Strata Source Strata Source games and mods with Thexa4's PBR shader support embedding a Height map into the alpha channel of the Normal map, which is used for Parallax mapping, giving more depth to the material without the need for unnecessary brushwork or complicated models. This can be done through GIMP very easily.
First, open both your Normal and Height maps as separate images. Next, click once on the height map and copy (Ctrl+c) the image. Next, go to your Normal map, find the layers box, and right-click on the active layer. Click "Add layer mask", then click OK (the type is not important). Finally, with the layer mask selected, paste (Ctrl+v) your Height map. Your Normal map should now appear transparent, this is intended. Export your image as a PNG (so the transparency persists) and convert it into a VTF. Next, add the following to your VMT file:

Strata Source/Thexa4 games

//Parallax mapping $parallax "1" $parallaxcenter "0.5" //controls the height of the highest point on your heightmap. Higher values = Closer to the applied face. Make sure this is adjusted so the highest point is flush with the floor/wall! $parallaxdepth "0.10" //controls the intensity of the heightmap. Higher values = more depth

Black Mesa

//Parallax mapping "$pomscale" "0.07" //controls scale of parallax mapping "$pomminsamples" "0" //controls min depth of parallax mapping. "$pommaxsamples" "300" //controls max depth of parallax mapping.
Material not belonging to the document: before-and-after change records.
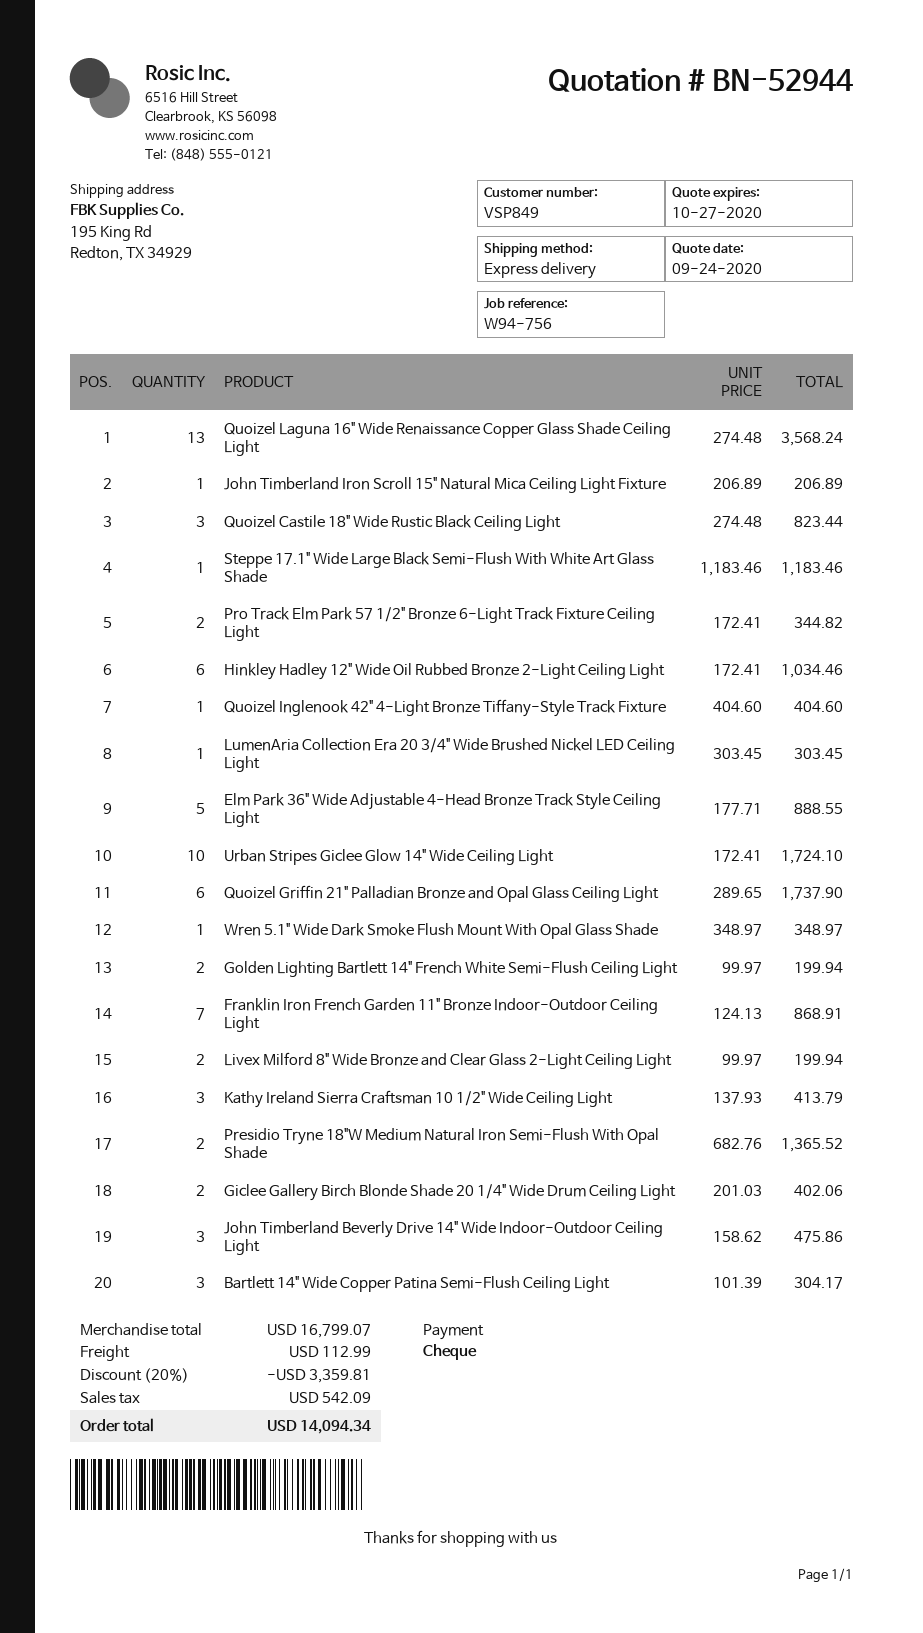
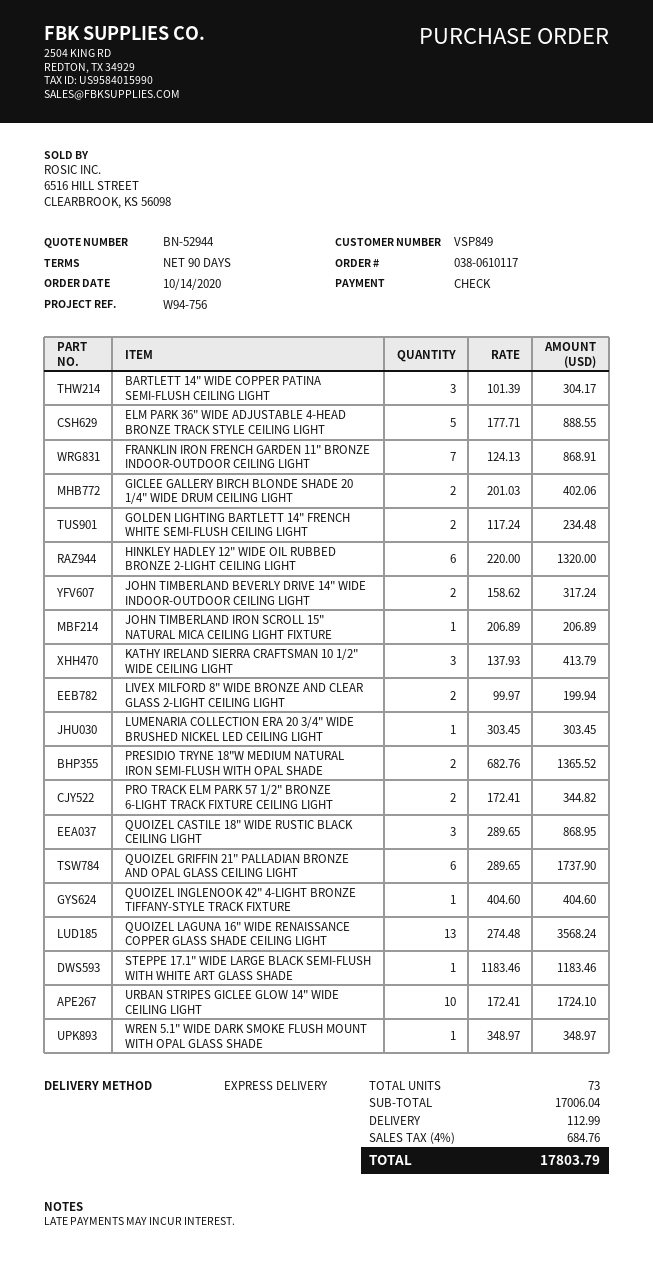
Quoizel Castile 18" Wide Rustic Black Ceiling Light: 3 x 274.48 = 823.44 -> 3 x 289.65 = 868.95
Hinkley Hadley 12" Wide Oil Rubbed Bronze 2-Light Ceiling Light: 6 x 172.41 = 1034.46 -> 6 x 220.00 = 1320.00
Golden Lighting Bartlett 14" French White Semi-Flush Ceiling Light: 2 x 99.97 = 199.94 -> 2 x 117.24 = 234.48
John Timberland Beverly Drive 14" Wide Indoor-Outdoor Ceiling Light: 3 x 158.62 = 475.86 -> 2 x 158.62 = 317.24
subtotal: 16799.07 -> 17006.04
discount: 20% = 3359.81 -> none
tax: 542.09 -> 684.76
total: 14094.34 -> 17803.79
For full details on these parameters, see this page

Adjusting the parameters

You can adjust the parameters to your liking to get the effect you want. Remember, if you emphasize the effect too much, it can look ugly.

If your game runs on Strata, you will be adjusting two main parameters. The first is $parallaxdepth, which controls the depth of the lowest point of the material, or the strength of the Heightmap. This parameter does accept precision up to the hundredths place, on a scale of 0 (no depth) to 1 (maximum depth) so you can adjust this to the precision of your liking. This parameter will do most of the work of how your material will appear.

The second and most important parameter is $parallaxcenter, which controls the depth of the highest point of the material. This parameter also accepts precision up to the hundredths place as well, on a scale of 0 (closest to face) to 1 (farthest away from face). This parameter needs to be adjusted until the highest point of your material is "touching" the face, otherwise it will appear to extend past the neighboring faces very unrealistically.

No Parallax

Properly adjusted parallax

Improper $parallaxcenter

Improper $parallaxdepth
Blank image.pngTodo: BMS


If you followed all these steps correctly, parallax mapping should now be enabled on your material. Don't be afraid to experiment, and remember that if your material doesn't quite work with parallax mapping, you can always turn it off.